I didn’t know any better

  • I didn’t know any better

Twelve years teaching with little to no support led to stagnation and depression for NAHT president Gail Larkin. But with the right mentoring, things can quickly turn around, as she discovered...

I cannot ever remember a time when I did not know I would become a teacher. As a young child, I would sit my dolls in rows whilst I read books to them, took the register and told them off when they misbehaved.

I was sporty, creative, practical and musical – qualities not much admired or appreciated at the girls’ grammar school I attended. I was bored. The teaching certainly did not match my style of learning and I became quite a rebellious student. As a result, I remember spending most of my days standing under the clock outside the headmistress’ office, but this made me even more determined to become a teacher to show them ‘how it should be done’.

The aforementioned headmistress almost passed out with shock when, on my last day at school, I informed her I was going to become a teacher and had been offered a place at the renowned Froebel Institute – though why I chose to go there remains a mystery to this day as there was a 10pm curfew, no bar and (worst of all) no boys. It was though, a very forward-thinking training college. I had found my true vocation and was at my happiest when I was in the classroom on various teaching practices.

I applied for a post in the Inner London Education Authority in 1974 where my interview at County Hall was conducted in French, which had been my main subject. I must have excelled at this interview because I was then allocated a teaching post at a school in Wandsworth where not a word of French was ever uttered!

Thus began a very lonely and isolating experience for me and many a night I made my way home on the top deck of the 93 bus in floods of tears believing that I was a useless classroom practitioner. Imitation was certainly not seen as the sincerest form of flattery. Experienced teachers worked hard to keep their best ideas to themselves. No sharing of skills, knowledge or experience here. I was told that I would learn by my mistakes and I certainly made plenty of those. But I persevered as I just loved being in the classroom and bonding with the lovely children in my class.

And here I remained for 12 long years – churning out the same old lessons week in and week out. I often ask myself why I stayed that long and the answer lies in the fact that I didn’t know any better and that, with a young family to look after, I was too worn out to seek another post. There was no career development, no advice and no performance management. Indeed, I only found out that I had passed my ‘probation year’ when an inspector strolled past and told me that my classroom looked very orderly and the headmaster had informed him that I should pass. And that was that. I was a fully-fledged classroom teacher.

The children in my class lived in an area of severe social deprivation. I gave them everything I could but juggling the classroom and motherhood eventually proved too much. I was hospitalised for a stress-related illness. Fortunately for me I was eventually ‘rescued’ by the headteacher of a local school who, as she told me later, recognised my potential and took me under her wing. For the first time, I was offered support and training and my performance was regularly appraised. And I loved it! I flourished and within three years was appointed as a deputy headteacher at a nearby school and, as the saying goes, the rest is history.

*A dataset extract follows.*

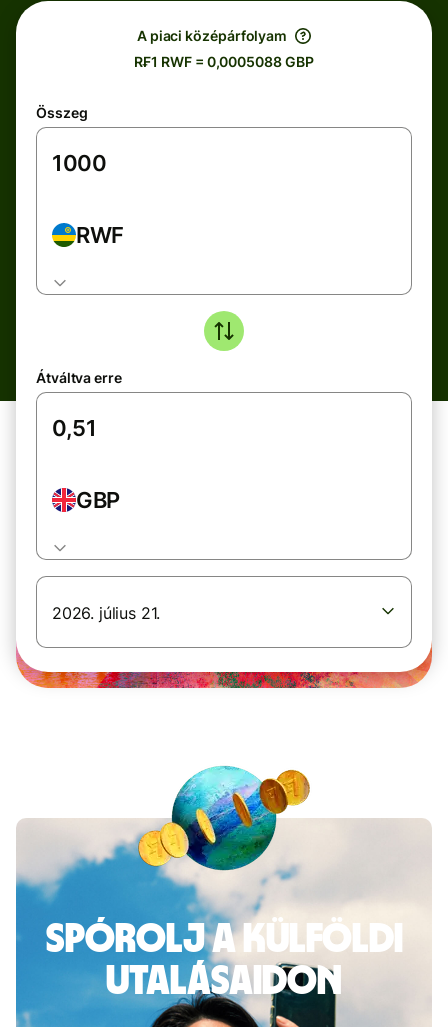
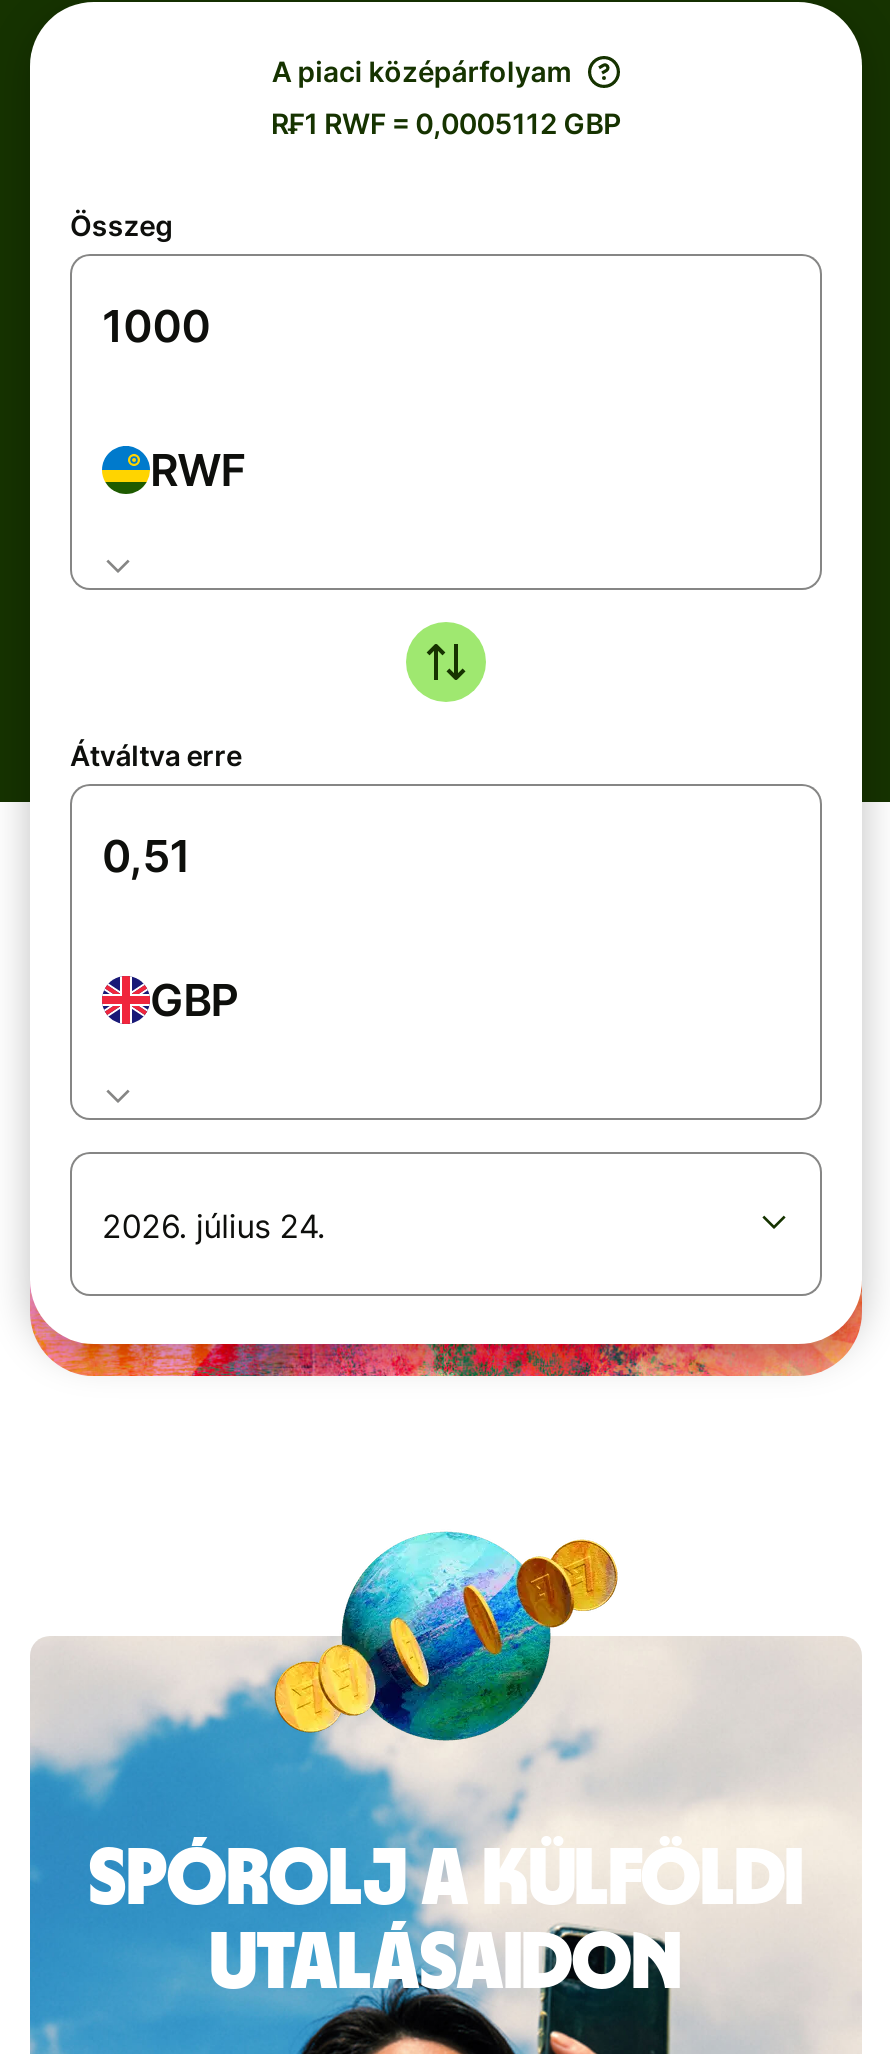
- R₣1 RWF = 0,0005088 GBP
+ R₣1 RWF = 0,0005112 GBP

- 2026. július 21.
+ 2026. július 24.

Sadly, it seems to me that although we now live in a society with broader horizons and better prospects, young teachers still struggle for support as I did. I wonder where the next generation of leaders is going to come from. How I wish that a service like NAHT Edge, had existed when I was starting out. NAHT Edge works for teachers in the position in which I found myself after a few years in the profession – asking myself “what’s next?”. Mentoring, support, a space to share and learn what works and doesn’t work in the classroom and the staffroom are all things that up and coming school leaders need, want and deserve.

It’s a privilege to be this year’s President of NAHT, an association I first joined in 1989. I’m proud that our association is leading the way in supporting colleagues who want to get on, to become great teachers and to do it their way, as I have always tried to do.

About the author

Gail Larkin is president of the National Association of Headteachers (NAHT) and a former headteacher.